Gain stratégique des forces spéciales syriennes à Hama
Menée par les forces du Tigre, l’armée syrienne a commencé son assaut ce mardi soir en prenant d’assaut la ville de Zakah, contrôlée par les terroristes majoritairement d'origine asiatique. La localité est située près du sommet de la colline récemment capturé de Tal Malah. En effet, l’avancée de l’armée syrienne dans le nord-ouest de Hama dimanche soir a ouvert la voie à la réouverture d’une importante route reliant deux places fortes de l'armée syrienne. L’avancée de la nuit dernière par l’armée syrienne marque un premier gain stratégique depuis juin quand les forces syriennes ont réussi à reprendre le contrôle du nord-ouest de Hama.

Avec la reprise de Tal Malah, dimanche, l’armée a pu ouvrir la route principale reliant Mahardah à Suqaylabiyah, a annoncé Al-Masdar News.

Le lendemain, l’armée syrienne a commencé à fouiller les zones reprises, découvrant plusieurs véhicules détruits et de nombreux corps des terroristes de Hayat Tahrir al-Cham et Jaysh al-Izza. Après plusieurs jours de bombardements, l’armée syrienne a repris les villages d’al-Jabeen et de Tal Malah que les terroristes contrôlaient depuis début juin dans la province de Hama, dans le nord-ouest du pays.
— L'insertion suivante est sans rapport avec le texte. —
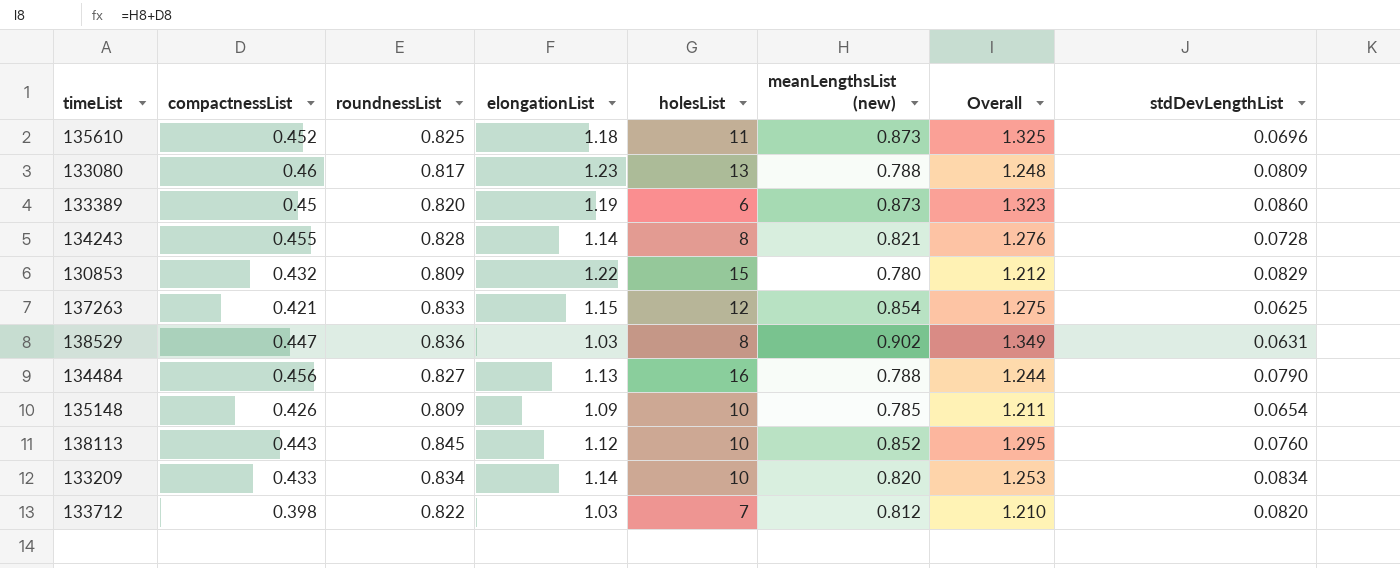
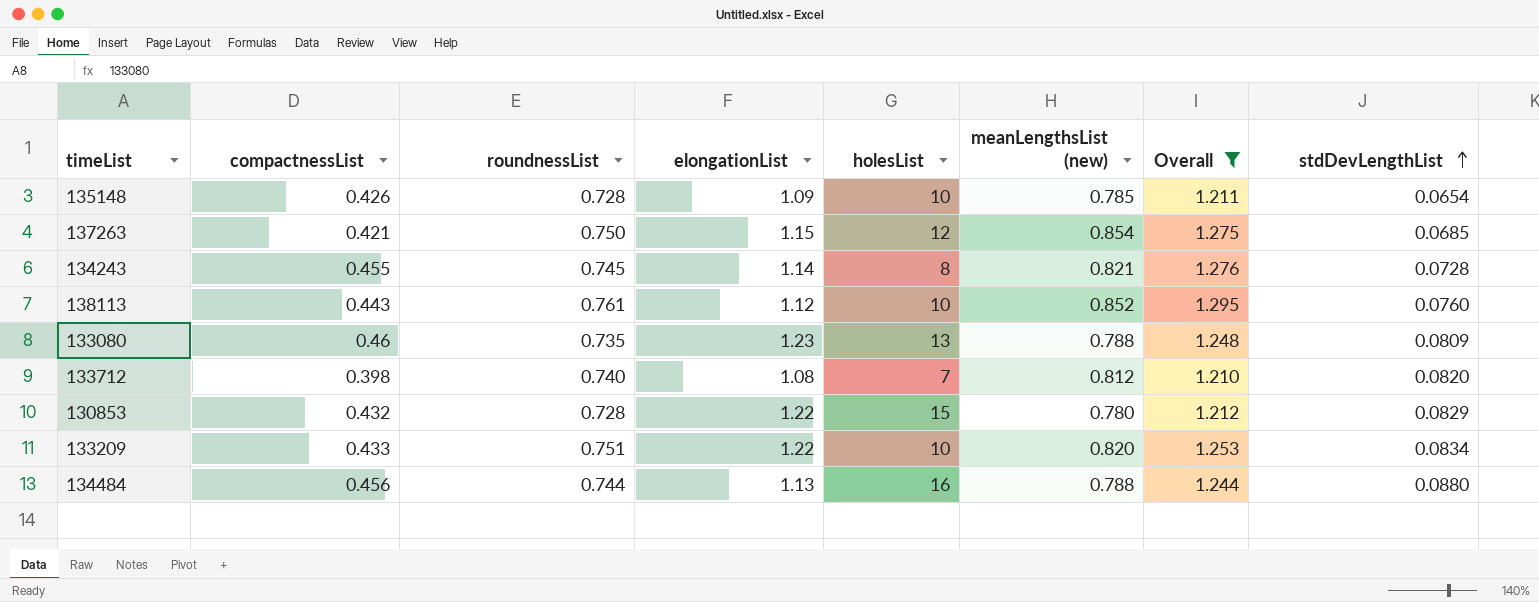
filter: none -> Overall <= 1.295
row order: none -> stdDevLengthList ascending
135148 | roundnessList: 0.809 -> 0.728
137263 | roundnessList: 0.833 -> 0.750
137263 | stdDevLengthList: 0.0625 -> 0.0685
134243 | roundnessList: 0.828 -> 0.745
138113 | roundnessList: 0.845 -> 0.761
133080 | roundnessList: 0.817 -> 0.735
133712 | roundnessList: 0.822 -> 0.740
133712 | elongationList: 1.03 -> 1.08
130853 | roundnessList: 0.809 -> 0.728
133209 | roundnessList: 0.834 -> 0.751
133209 | elongationList: 1.14 -> 1.22
134484 | roundnessList: 0.827 -> 0.744
134484 | stdDevLengthList: 0.0790 -> 0.0880

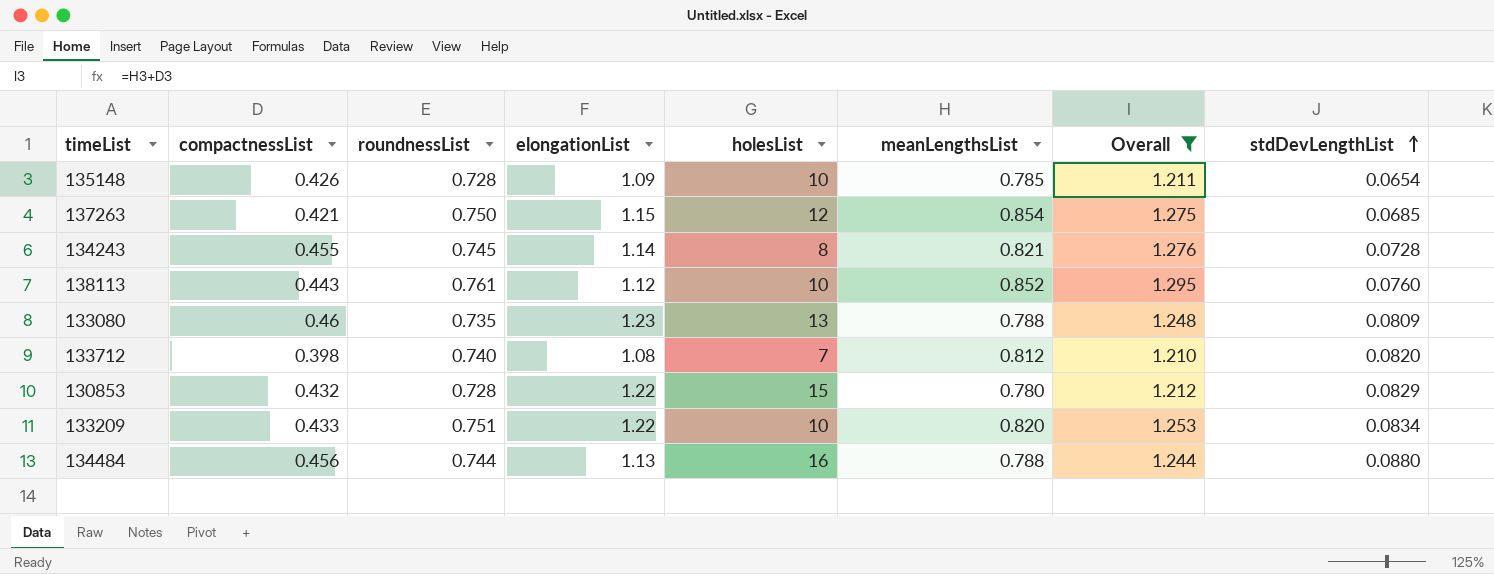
column name: meanLengthsList (new) -> meanLengthsList

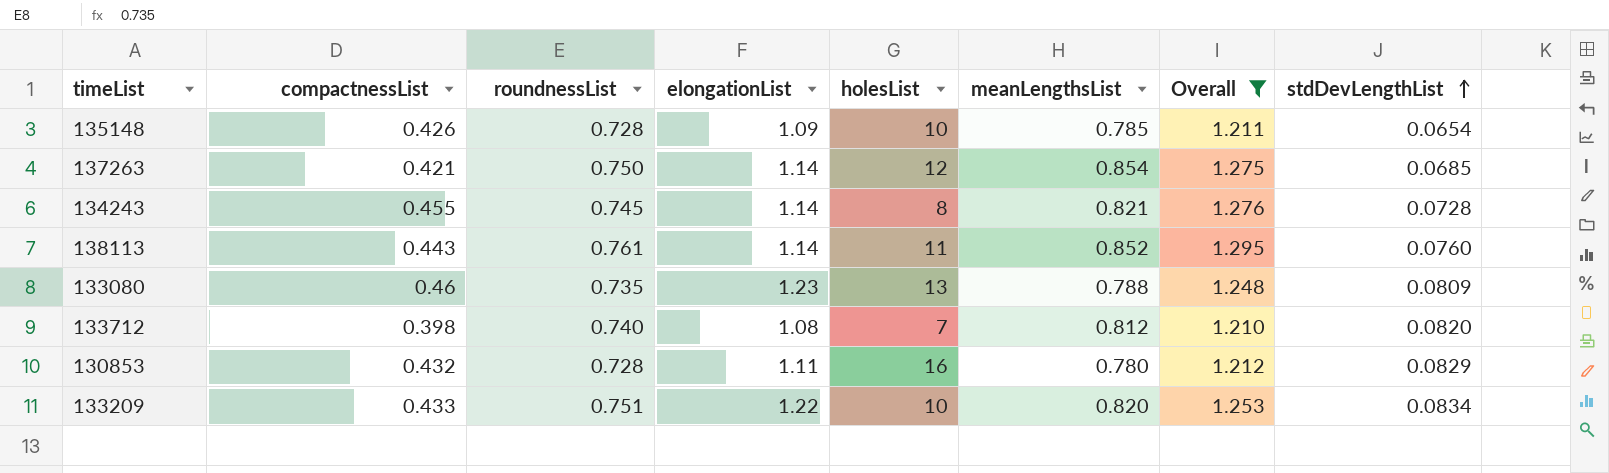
row 134484: 0.456 | 0.744 | 1.13 | 16 | 0.788 | 1.244 | 0.0880 -> none
137263 | elongationList: 1.15 -> 1.14
138113 | elongationList: 1.12 -> 1.14
138113 | holesList: 10 -> 11
130853 | elongationList: 1.22 -> 1.11
130853 | holesList: 15 -> 16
L’agence de presse officielle syrienne SANA rapporte que l’armée contrôle totalement les deux villages et poursuit ses opérations contre les groupes terroristes dans le nord de la province de Hama et dans le sud de celle d’Idlib.
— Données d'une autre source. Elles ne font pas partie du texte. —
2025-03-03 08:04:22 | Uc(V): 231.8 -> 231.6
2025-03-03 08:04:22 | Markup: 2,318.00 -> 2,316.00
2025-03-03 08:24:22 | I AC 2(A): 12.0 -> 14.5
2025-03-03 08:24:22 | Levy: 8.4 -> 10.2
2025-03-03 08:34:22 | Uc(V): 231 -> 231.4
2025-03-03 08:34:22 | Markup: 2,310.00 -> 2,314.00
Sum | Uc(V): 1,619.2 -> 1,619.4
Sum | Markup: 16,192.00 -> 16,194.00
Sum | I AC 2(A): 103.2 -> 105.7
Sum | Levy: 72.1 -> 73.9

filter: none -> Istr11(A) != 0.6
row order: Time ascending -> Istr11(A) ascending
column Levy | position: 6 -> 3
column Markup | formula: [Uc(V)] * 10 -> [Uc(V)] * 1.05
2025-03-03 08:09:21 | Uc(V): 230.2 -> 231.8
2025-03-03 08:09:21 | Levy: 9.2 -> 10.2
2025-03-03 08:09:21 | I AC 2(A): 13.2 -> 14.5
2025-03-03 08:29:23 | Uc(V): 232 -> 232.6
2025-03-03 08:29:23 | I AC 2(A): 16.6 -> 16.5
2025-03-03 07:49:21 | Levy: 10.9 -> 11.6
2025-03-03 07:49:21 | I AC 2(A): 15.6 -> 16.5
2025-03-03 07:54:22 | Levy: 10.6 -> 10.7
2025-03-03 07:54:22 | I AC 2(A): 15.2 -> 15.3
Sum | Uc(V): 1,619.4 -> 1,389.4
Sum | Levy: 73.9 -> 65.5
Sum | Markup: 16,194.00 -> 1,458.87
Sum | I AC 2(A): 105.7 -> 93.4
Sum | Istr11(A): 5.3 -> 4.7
Avec le gain stratégique de mardi, l'armée syrienne se trouve désormais à moins de trois kilomètres du principal QG des terroristes de Jaysh al-Izza, implanté à Kafr Zita.

Les forces syriennes ont lancé leur offensive fin avril contre la région d’Idlib, dernière enclave sous contrôle des terroristes largement soutenus par la Turquie mais aussi par les États-Unis et leurs alliés de l'OTAN. Les Américains font tout pour traîner en longueur les combats à Idlib et empêcher ainsi l'armée syrienne et ses alliés de mettre le cap sur l'est de l'Euphrate où Washington tente, tant bien que mal, de s'emparer des richesses pétrolières syriennes. Ainsi, Idlib est stratégiquement prioritaire, car les terroristes s’attaquent aux positions de l'armée syrienne et russes et à la zone de Lattaquié, relativement préservée depuis le début du conflit. De plus, la route entre Damas et Alep est coupée par les milices pro-Ankara. C’est la raison pour laquelle la Turquie multiplie les postes d’observation à Idlib et ne respecte pas les accords. Ceci dit les agissements US à Deir ez-Zor n'échappent pas non plus à l'armée syrienne, à l'Iran et à la Russie.

La Défense russe a dénoncé lundi le vaste réseau de contrebande du pétrole syrien dirigé par les États Unis et qui emploie pas moins de 3000 mercenaires des sociétés dites privés US, déployés en Syrie.

Interviewé mardi 30 juillet par Al-Mayadeen, l'ex-ambassadeur US en Syrie et architecte de la guerre, Robert Ford n'est pas allé par quatre chemins pour affirmer que son pays ferait tout pour créer à la fois une zone tampon dans le nord syrien et empêcher tout contacte entre l'Irak et la Syrie, que ce soit en exerçant des pressions sur Bagdad ou encore en renforçant la présence US à al-Tanf.